Clare laughed shakily.
“C’mon. I meant it about the drink.” She opened the door again. “I heard Russ Van Alstyne was practically necking with you at the dance tonight, and I want all the juicy details.”
IV
Kevin started to worry when he heard the dogs.
It had been exciting, getting the call from the deputy chief, everybody pulled back on duty, digging the tac vests out of the trunk of his squad car. He was sorry Reverend Fergusson had been upset and that her place was trashed, of course he was, but—tac vests! The chief had commandeered both his cruiser and the second vest, and, with Kevin riding shotgun and MacAuley and Noble right behind, headed out to the Christie farm in Cossayuharie.
In daylight, they could see the place from Seven Mile Road, but to reach it they had to go across a narrow side road and then up a rutted dirt lane. A gate barred the way, a metal pole-crosspole fastened to a sturdy-looking fence that ran off into the darkness in either direction.
“What’s that for?” the chief asked.
“They raise sheep,” Kevin reminded him.
“And they roam all the way down here? Huh. Open that thing for me, Kevin.”
He sprang out of the car. And that’s when things started to go to hell. He had taken one step toward the gate when two pole-mounted motion-sensor lights blazed on, flooding the lane and its surroundings, spotlighting him like a Friday-night quarterback.

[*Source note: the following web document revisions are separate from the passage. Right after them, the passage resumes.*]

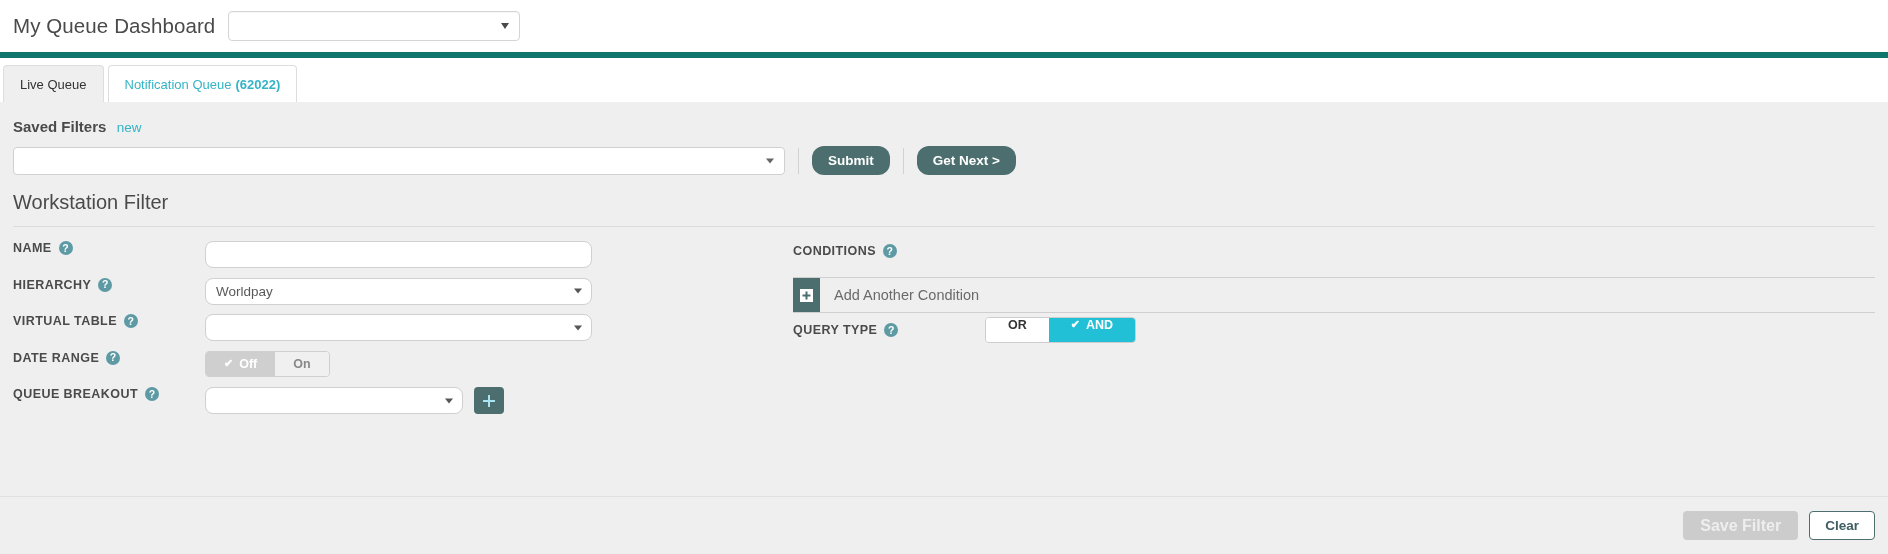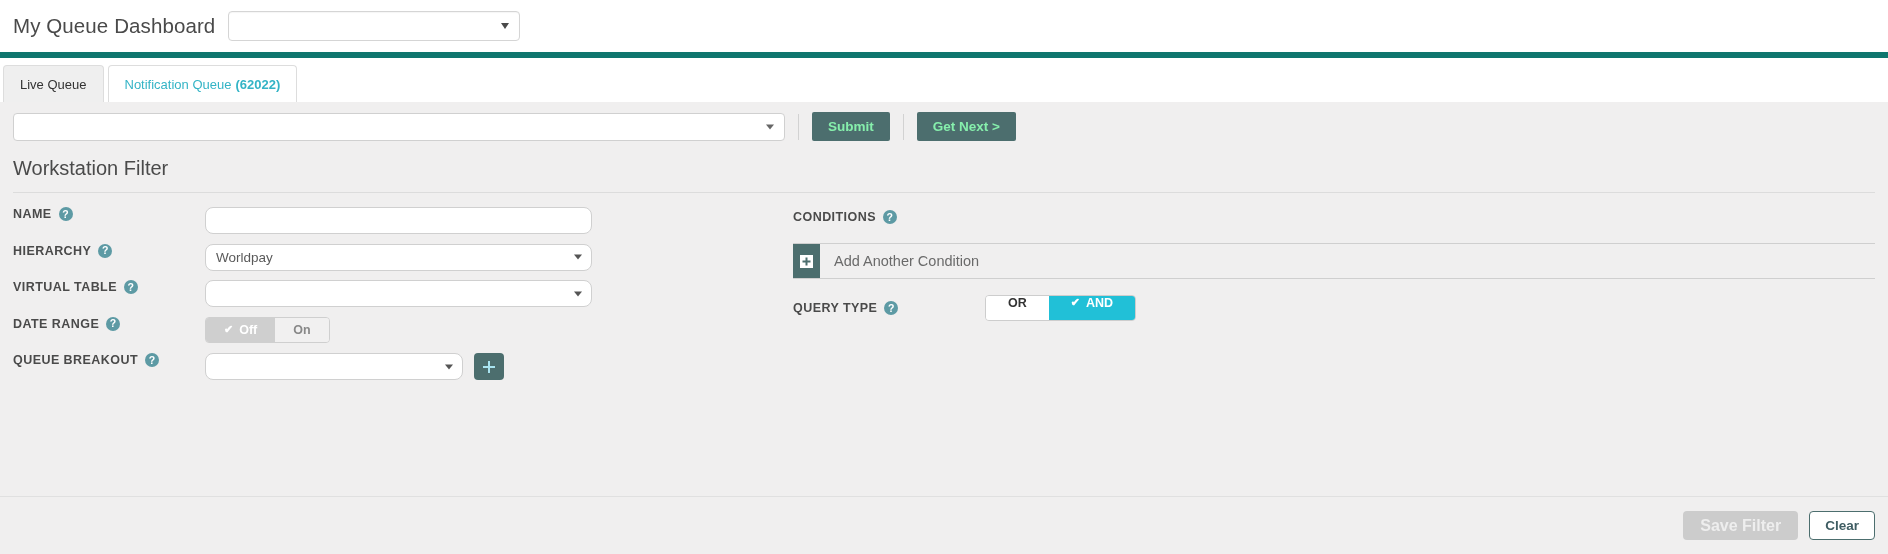--- a/index.html
+++ b/index.html
@@ -372,6 +372,10 @@
 
   <div class="panel">
 
+    <div class="saved-filters-row">
+      <span class="saved-filters-label">Saved Filters</span>
+      <span class="saved-filters-new">new</span>
+    </div>
 
     <div class="filter-ctrl-row">
       <div class="saved-select">

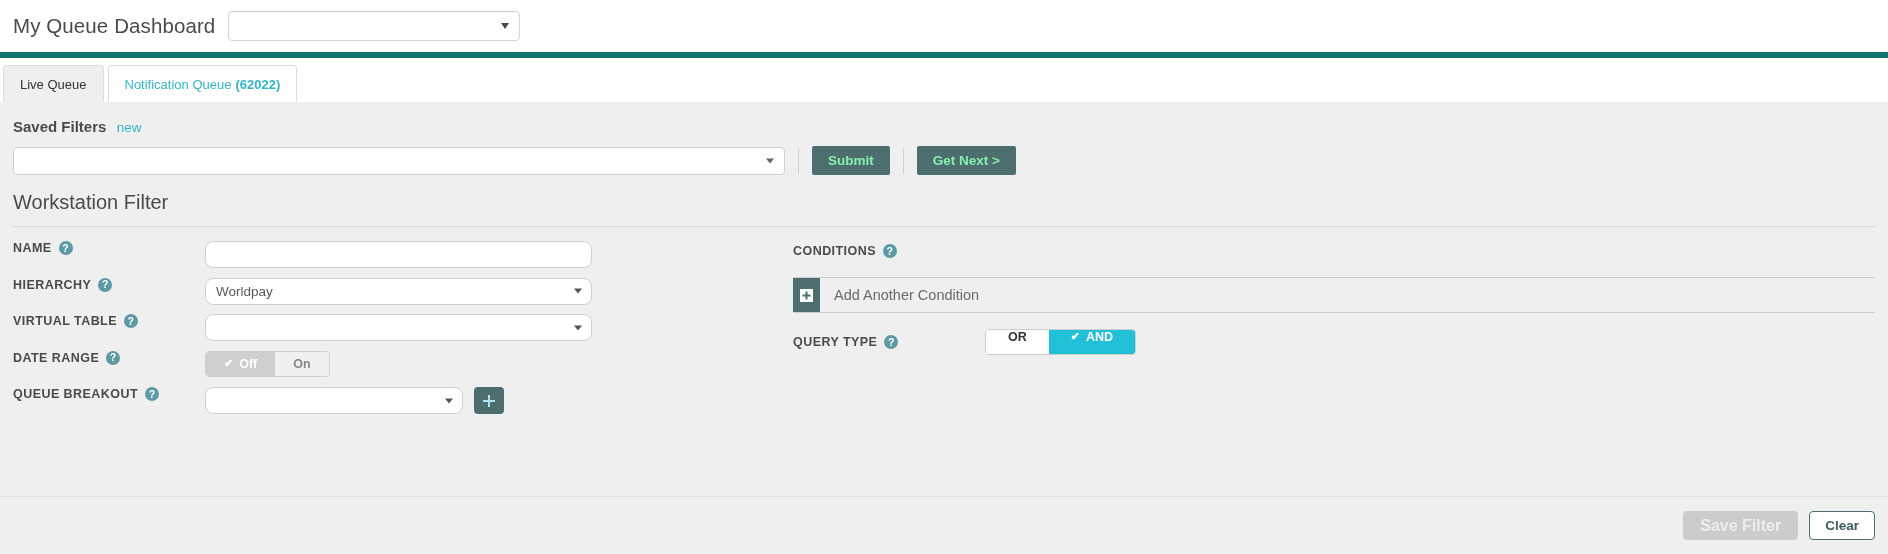--- a/index.html
+++ b/index.html
@@ -131,11 +131,11 @@
   .btn-primary {
     height: 29px;
     background: #4c6e6e;
-    color: #86efac;
+    color: #ffffff;
     font-size: 13.5px;
     font-weight: bold;
     border: none;
-    border-radius: 2px;
+    border-radius: 12px;
     padding: 0 16px;
     cursor: pointer;
     font-family: "Liberation Sans", sans-serif;

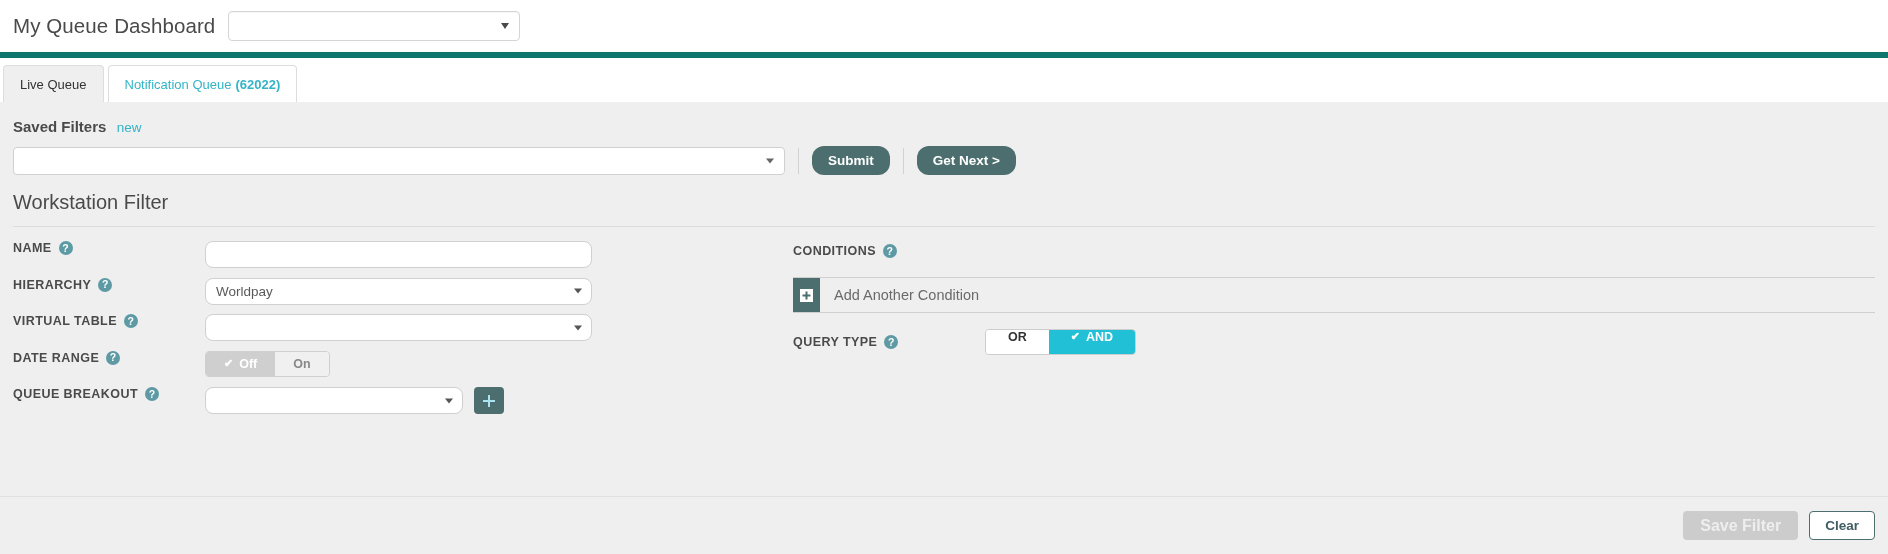--- a/index.html
+++ b/index.html
@@ -305,7 +305,7 @@
   .qt-row {
     display: flex;
     align-items: center;
-    margin-top: 16px;
+    margin-top: 4px;
   }
   .qt-label { width: 192px; flex: none; display: flex; align-items: center;
     font-size: 12.5px; font-weight: bold; color: #4a4a4a; letter-spacing: 0.45px; }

Then he heard the dogs; a full-throated baying, as if a pack of hellhounds had been set loose up by the house.
And they were headed for him.
“Kevin,” the chief shouted, but he didn’t wait to be ordered back into the car. He pounded toward the latch, popped it free, and pushed the top rail as hard as he could. It fetched up against something, jarring his arms, making him stumble back.